DATA TO USE section start

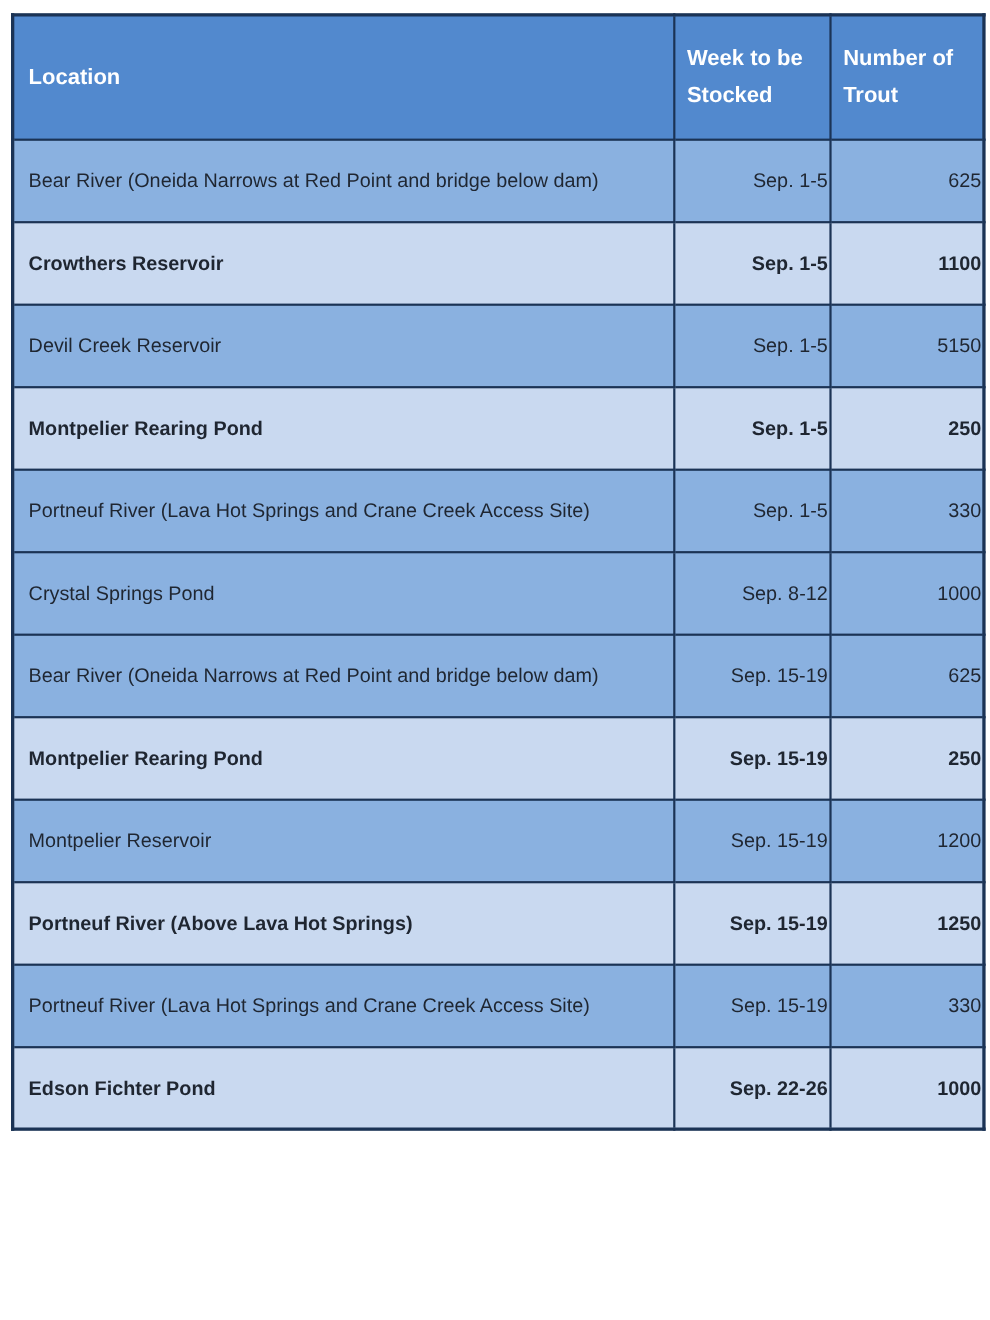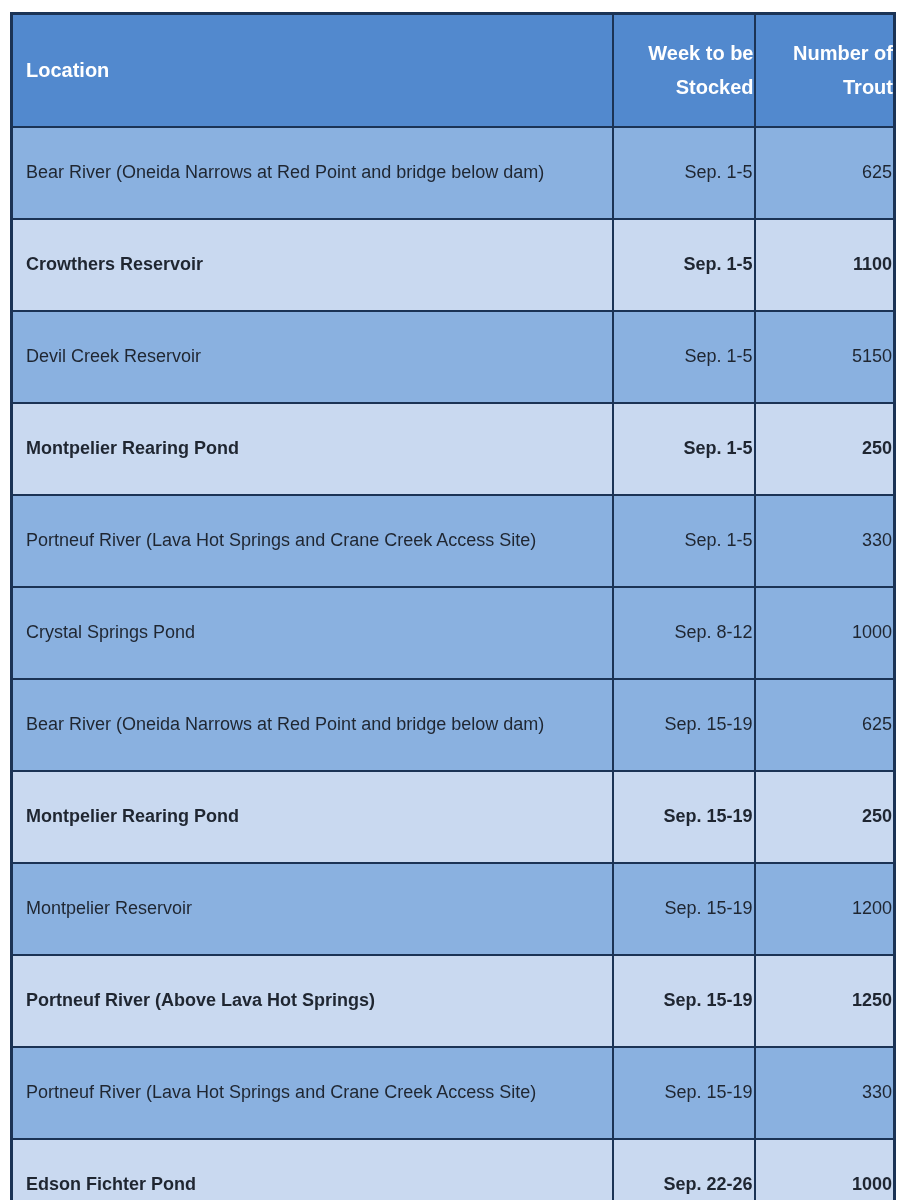--- a/index.html
+++ b/index.html
@@ -49,24 +49,24 @@
     font-weight: bold;
     font-size: 20px;
     line-height: 1.7;
   }
   .stocking-table thead th.h-location {
     text-align: left;
     padding-left: 13px;
     padding-right: 10px;
   }
   .stocking-table thead th.h-center {
-    text-align: right;
-    padding: 0 0;
+    text-align: left;
+    padding: 0 11px;
   }
-  .stocking-table tbody tr { height: 92px; }
+  .stocking-table tbody tr { height: 75px; }
   .stocking-table tbody tr.row-medium td { background: var(--row_medium); }
   .stocking-table tbody tr.row-light td { background: var(--row_light); font-weight: bold; }
   .stocking-table td.loc {
     text-align: left;
     padding-left: 13px;
     padding-right: 16px;
   }
   .stocking-table td.ctr { text-align: right; }
 </style>
 </head>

DATA TO USE section end

WHAT THIS TASK INVOLVES.
Reproduce the data above in full, exactly as it is, with the pictures left out.

ANSWER TO THIS EXERCISE.
--- a/index.html
+++ b/index.html
@@ -49,24 +49,24 @@
     font-weight: bold;
     font-size: 20px;
     line-height: 1.7;
   }
   .stocking-table thead th.h-location {
     text-align: left;
     padding-left: 13px;
     padding-right: 10px;
   }
   .stocking-table thead th.h-center {
-    text-align: right;
-    padding: 0 0;
+    text-align: left;
+    padding: 0 11px;
   }
-  .stocking-table tbody tr { height: 92px; }
+  .stocking-table tbody tr { height: 75px; }
   .stocking-table tbody tr.row-medium td { background: var(--row_medium); }
   .stocking-table tbody tr.row-light td { background: var(--row_light); font-weight: bold; }
   .stocking-table td.loc {
     text-align: left;
     padding-left: 13px;
     padding-right: 16px;
   }
   .stocking-table td.ctr { text-align: right; }
 </style>
 </head>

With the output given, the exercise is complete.